Program Assignment #4

Math 176 - Advanced Data Structures
Programming Assignment #4
"Make Like a Search Engine"

(Please watch for updates to the programming assignment.)

New Due Date: Thursday, November 30, 4:00PM. (16 hours extension due to problems with telnetting into ieng9.)

This assignment is covered by the usual Academic Integrity guidelines for programming assignments.

For this assignment, you will write the core part of a program which performs searches on text documents. This will include much of the core functionality of search engines like Melvyl or web search engines.

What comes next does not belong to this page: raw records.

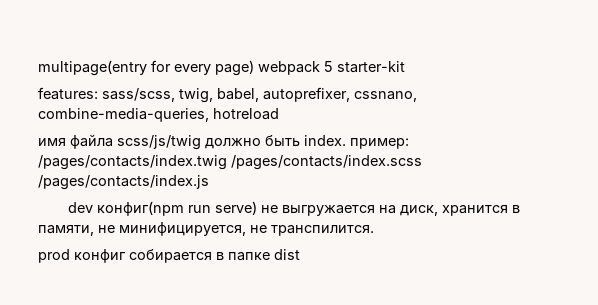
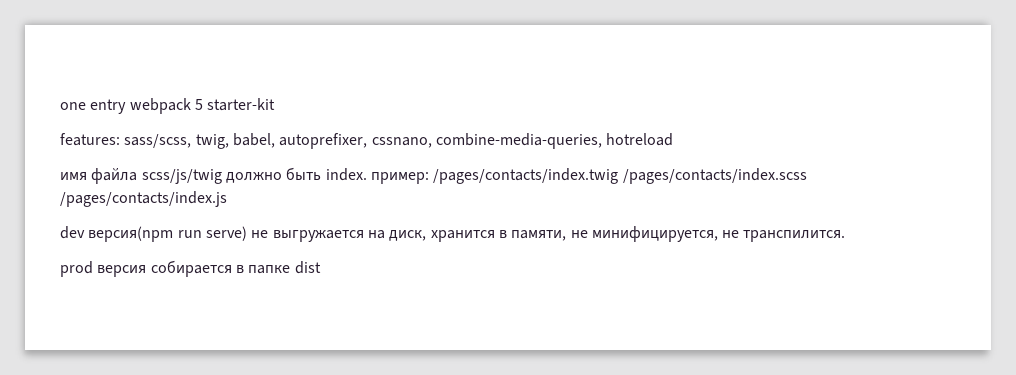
- multipage(entry for every page) webpack 5 starter-kit
+ one entry webpack 5 starter-kit
- dev конфиг(npm run serve) не выгружается на диск, хранится в памяти, не минифицируется, не транcпилится.
+ dev версия(npm run serve) не выгружается на диск, хранится в памяти, не минифицируется, не транcпилится.
- prod конфиг собирается в папке dist
+ prod версия собирается в папке dist

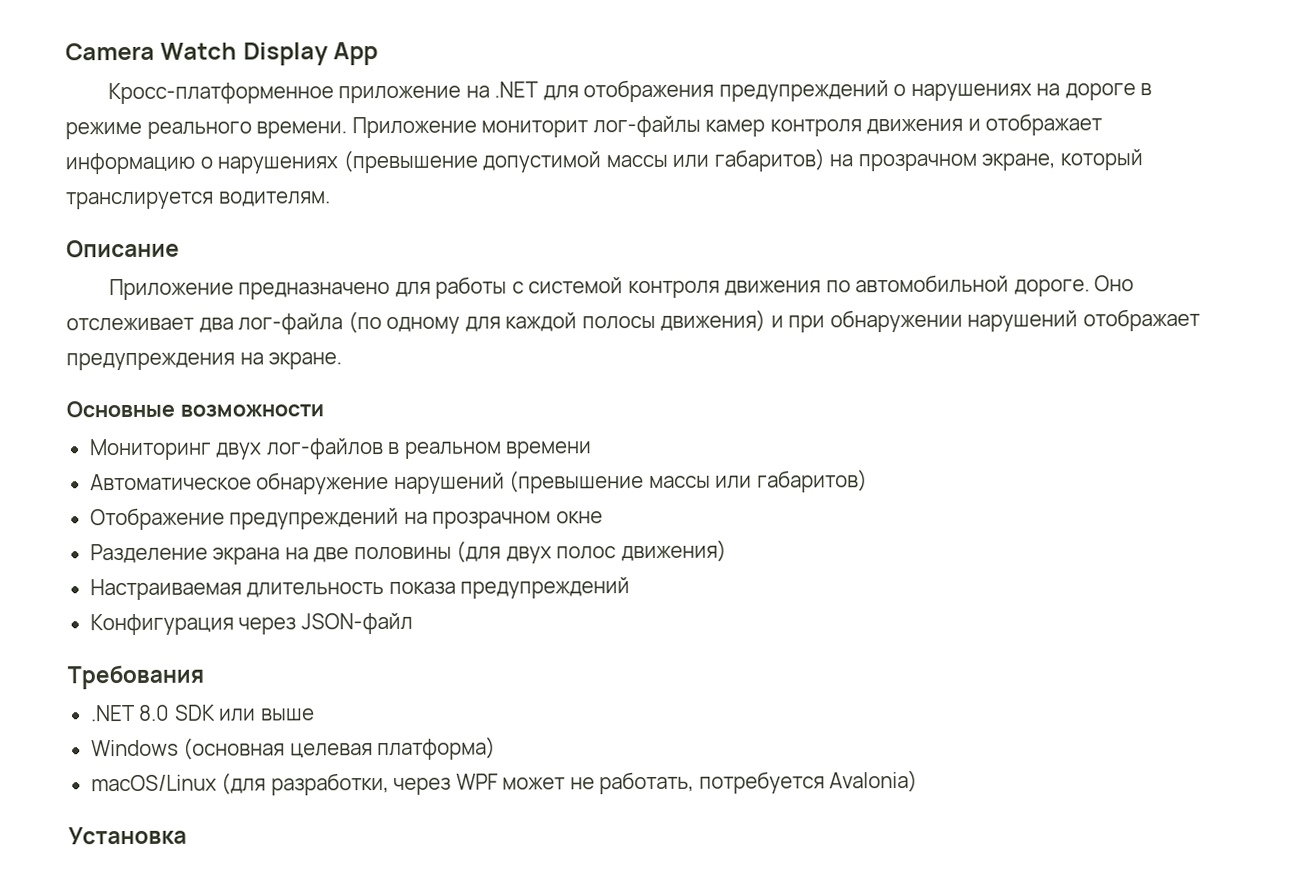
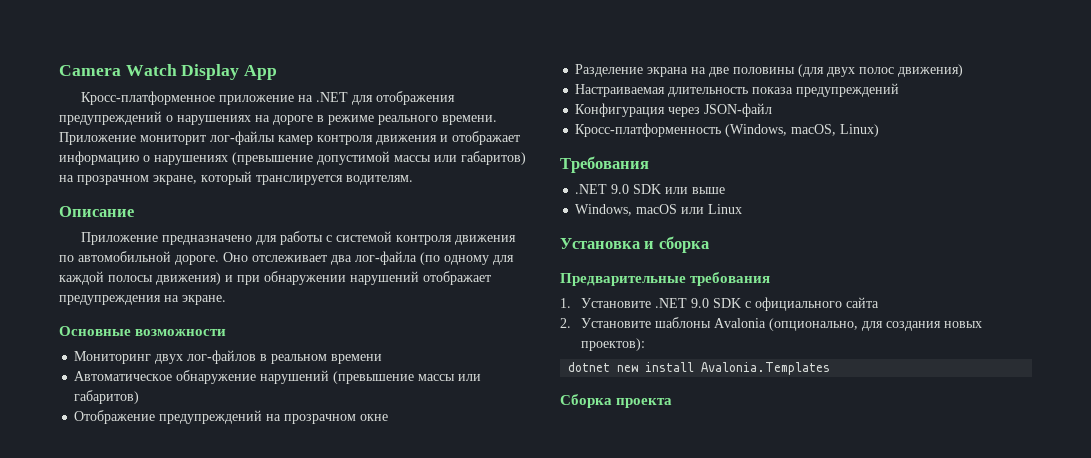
+ Кросс-платформенность (Windows, macOS, Linux)
- .NET 8.0 SDK или выше
+ .NET 9.0 SDK или выше
- Windows (основная целевая платформа)
- macOS/Linux (для разработки, через WPF может не работать, потребуется Avalonia)
- Установка
+ Windows, macOS или Linux
+ Установка и сборка
+ Предварительные требования
+ 1. Установите .NET 9.0 SDK с официального сайта
+ 2. Установите шаблоны Avalonia (опционально, для создания новых проектов):
+ dotnet new install Avalonia.Templates
+ Сборка проекта

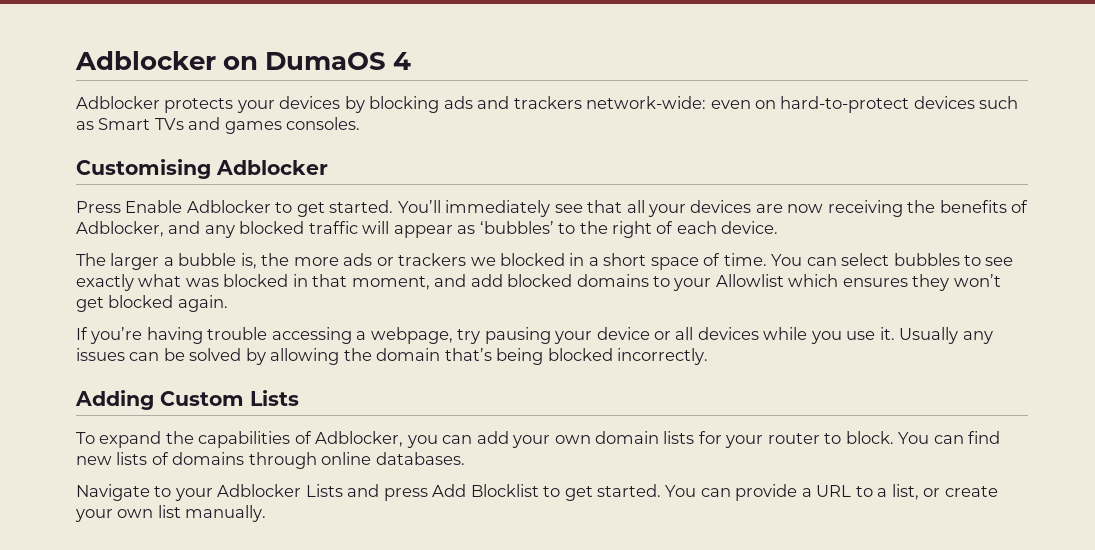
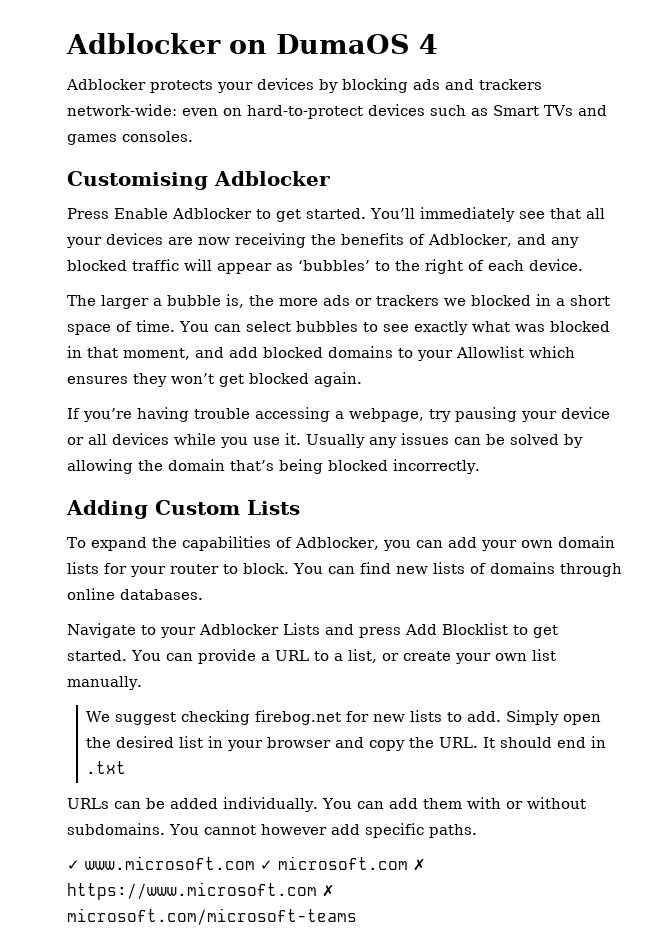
+ We suggest checking firebog.net for new lists to add. Simply open the desired list in your browser and copy the URL. It should end in .txt
+ URLs can be added individually. You can add them with or without subdomains. You cannot however add specific paths.
+ ✓ www.microsoft.com ✓ microsoft.com ✗ https://www.microsoft.com ✗ microsoft.com/microsoft-teams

Your program that will read in several thousand text files, then create an inverted list of all the (non-common) words that appear in the documents. Your program will then read, from the terminal input, a search queries which consist of two words (implicitly combined by "AND"), then your program will locate documents that contain one or both words, rank documents by how well they match the search query, and/or print extracts from the text documents where the two words appear close together. You will be supplied with code that reads the files, parses the words, discards common words, and provides an easy way to print extracts from the files. Your program must fully read the documents and create the inverted lists before reading search queries from the terminal. This is because search engines typically preprocess the documents once (perhaps in a time-consuming, expensive process) and then are able to quickly reply to a wide variety of queries.

The programming assignment is split into four stages or parts. It is strongly suggested that you implement the program stage-by-stage, completing one stage before attempting the next. It is recommended, although not required that you do the stages in the order listed below:

Given two input words: list out the document numbers of document which contain both input words.
Given two input words, compute a "rank" or "score" for each document corresponding to how well the document meets the search criteria. The scoring will give extra importance to documents that contain the two words in close proximity. Report the scores of the ten highest ranked document.
Given two input words, do the work of stage 2, plus, print excerpts from the top ranked five documents. These excerpts will be places where both input words appear in close proximity.
Do all of the above, and allow prefix searches. Thus, one or both of the search words could be suffixed with a "*", indicating that the word is a prefix string that matches any word with that prefix.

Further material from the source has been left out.